* BRIEF: Every entry below should be returned exactly as it appears, with pictures left out.

* SOURCE INFORMATION:
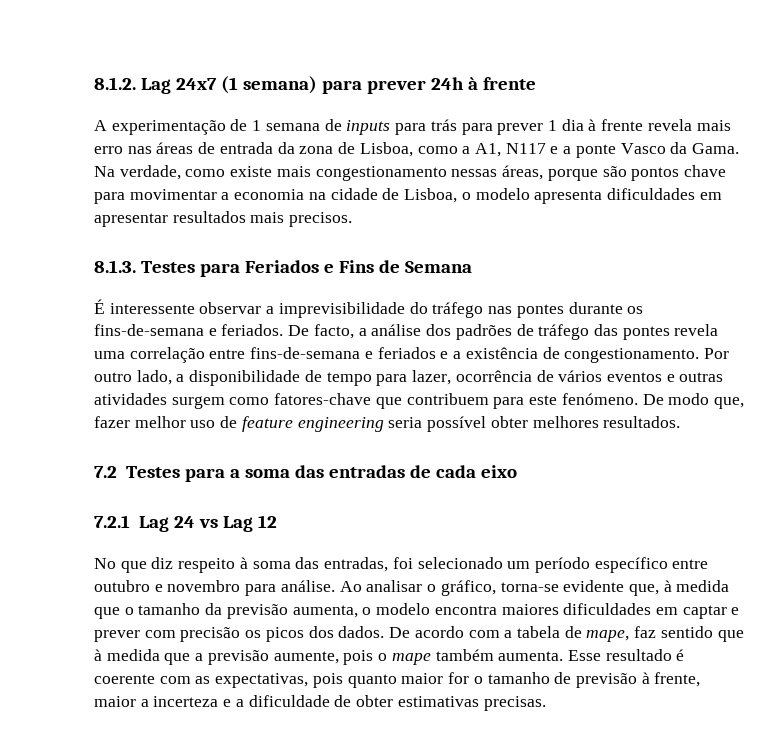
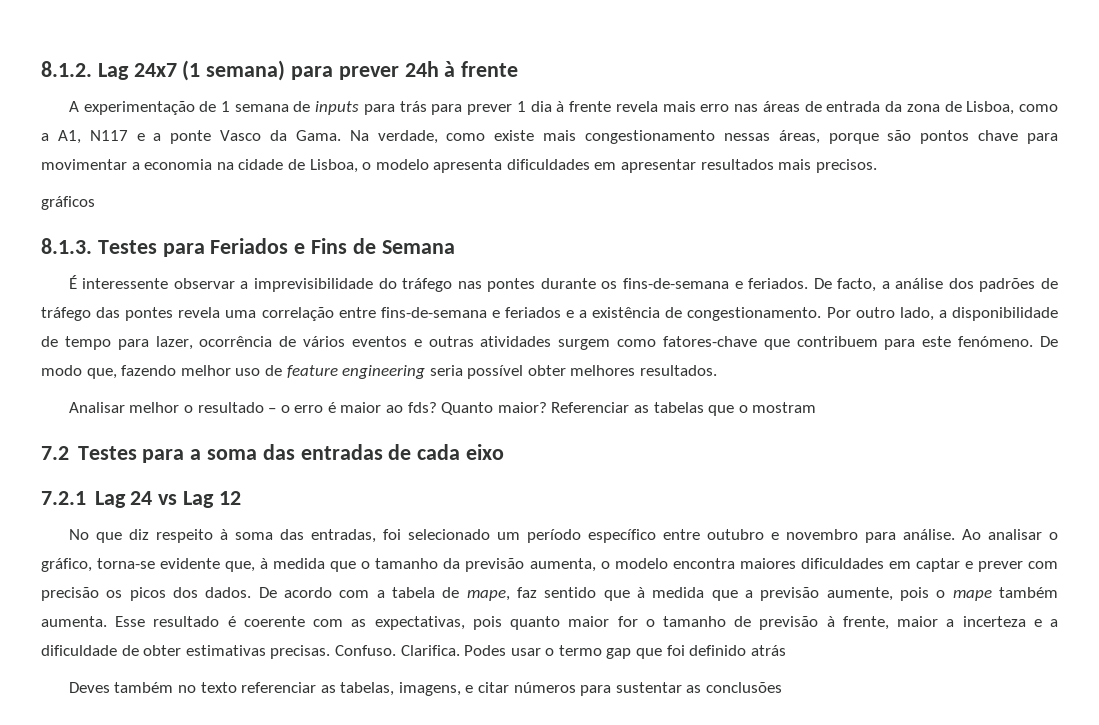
+ gráficos
- De modo que, fazer melhor uso de feature engineering seria possível obter melhores resultados.
+ De modo que, fazendo melhor uso de feature engineering seria possível obter melhores resultados.
+ Analisar melhor o resultado – o erro é maior ao fds? Quanto maior? Referenciar as tabelas que o mostram
+ Confuso. Clarifica. Podes usar o termo gap que foi definido atrás
+ Deves também no texto referenciar as tabelas, imagens, e citar números para sustentar as conclusões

* EXPECTED ANSWER:
+ gráficos
- De modo que, fazer melhor uso de feature engineering seria possível obter melhores resultados.
+ De modo que, fazendo melhor uso de feature engineering seria possível obter melhores resultados.
+ Analisar melhor o resultado – o erro é maior ao fds? Quanto maior? Referenciar as tabelas que o mostram
+ Confuso. Clarifica. Podes usar o termo gap que foi definido atrás
+ Deves também no texto referenciar as tabelas, imagens, e citar números para sustentar as conclusões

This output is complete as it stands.